Assignment: As you work through the listing below, copy each line exactly and drop the images.

Data for this task:
□ □ □ □ □ □ □
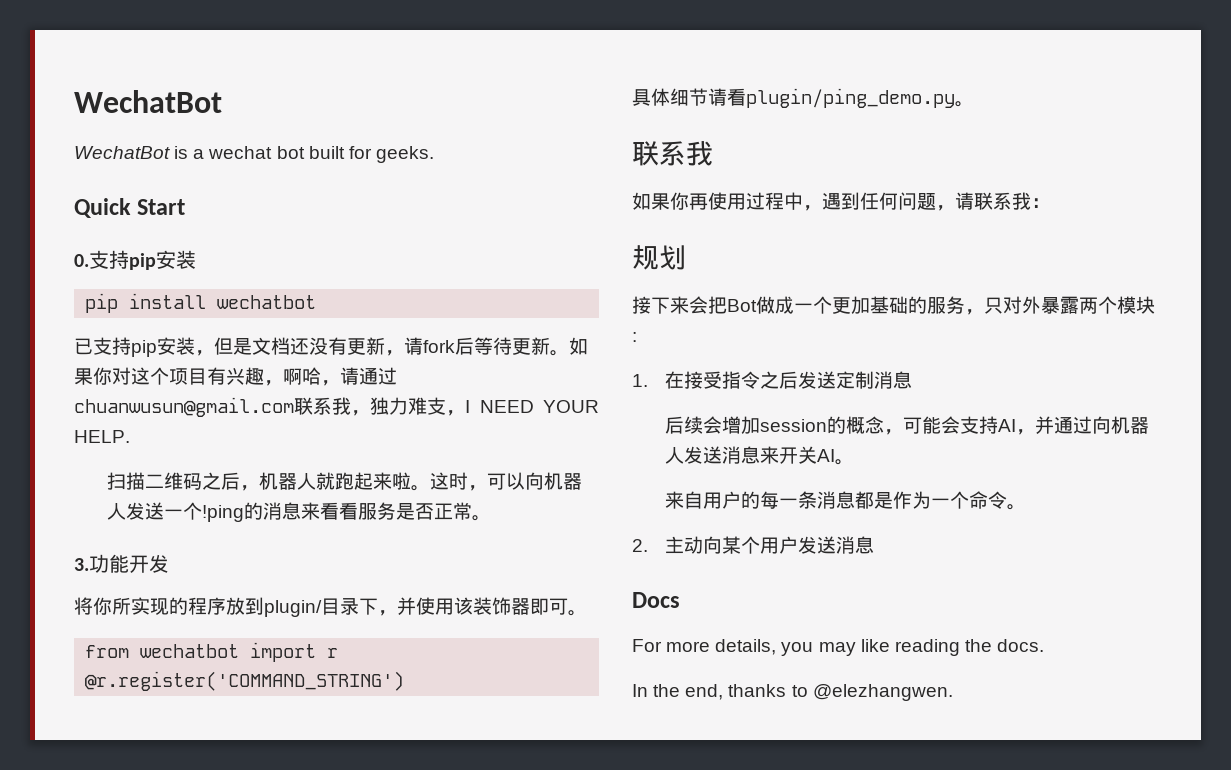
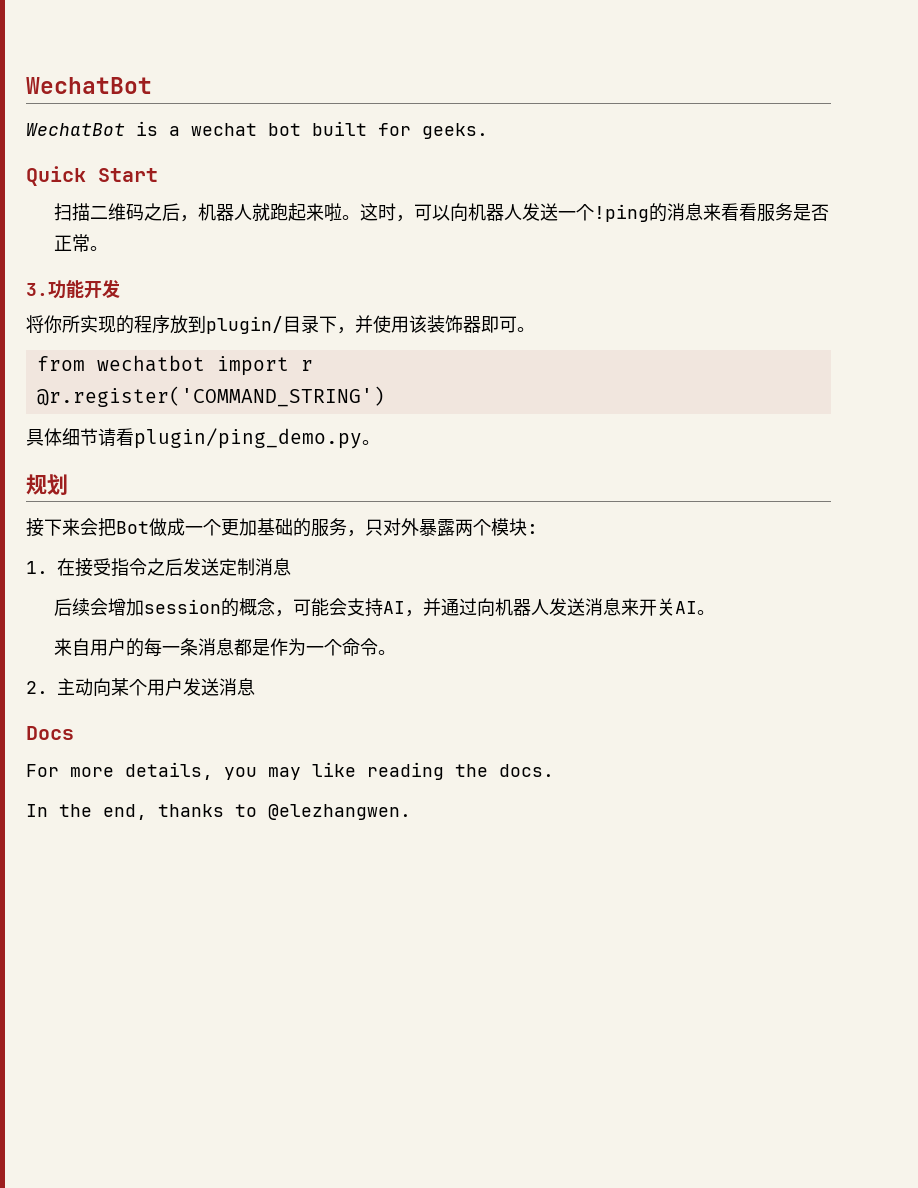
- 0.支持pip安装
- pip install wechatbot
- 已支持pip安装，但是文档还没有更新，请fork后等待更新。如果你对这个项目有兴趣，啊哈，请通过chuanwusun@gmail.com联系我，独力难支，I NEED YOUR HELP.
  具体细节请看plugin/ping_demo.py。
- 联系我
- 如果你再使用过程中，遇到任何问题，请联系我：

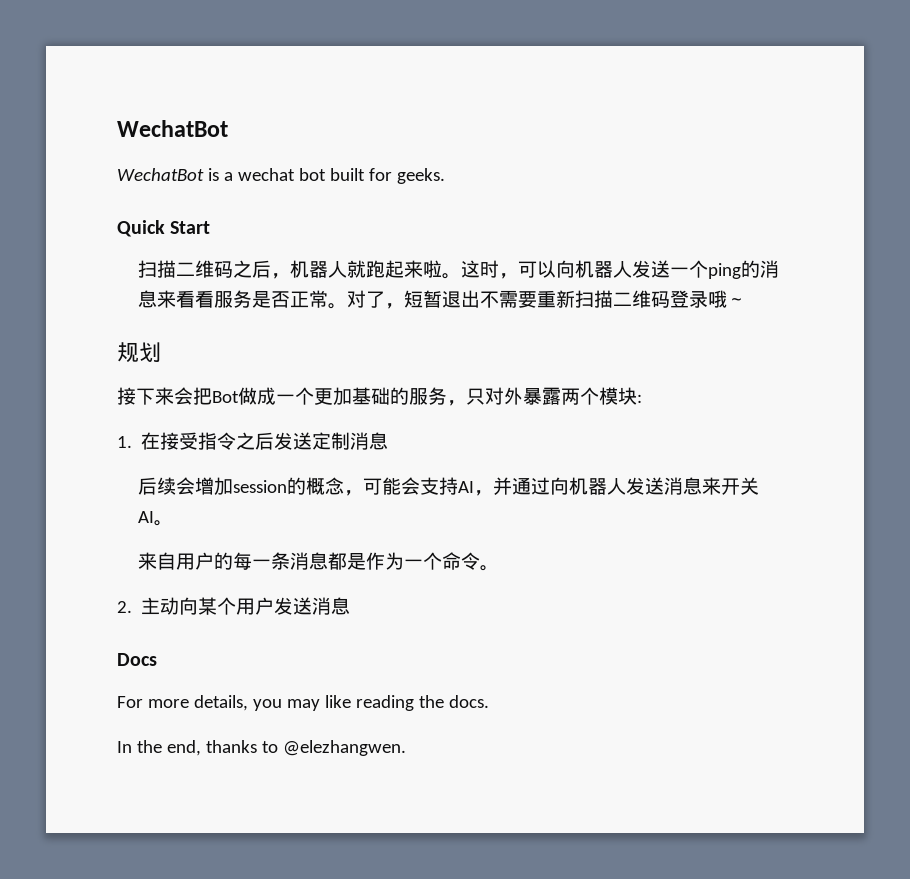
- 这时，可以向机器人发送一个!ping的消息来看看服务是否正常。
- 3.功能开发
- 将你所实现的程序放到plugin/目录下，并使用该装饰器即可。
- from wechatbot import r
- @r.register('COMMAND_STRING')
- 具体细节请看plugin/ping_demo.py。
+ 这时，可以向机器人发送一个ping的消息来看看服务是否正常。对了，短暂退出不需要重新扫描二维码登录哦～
□ □ □ □ □ □ □
Exercise output:
- 0.支持pip安装
- pip install wechatbot
- 已支持pip安装，但是文档还没有更新，请fork后等待更新。如果你对这个项目有兴趣，啊哈，请通过chuanwusun@gmail.com联系我，独力难支，I NEED YOUR HELP.
  具体细节请看plugin/ping_demo.py。
- 联系我
- 如果你再使用过程中，遇到任何问题，请联系我：

- 这时，可以向机器人发送一个!ping的消息来看看服务是否正常。
- 3.功能开发
- 将你所实现的程序放到plugin/目录下，并使用该装饰器即可。
- from wechatbot import r
- @r.register('COMMAND_STRING')
- 具体细节请看plugin/ping_demo.py。
+ 这时，可以向机器人发送一个ping的消息来看看服务是否正常。对了，短暂退出不需要重新扫描二维码登录哦～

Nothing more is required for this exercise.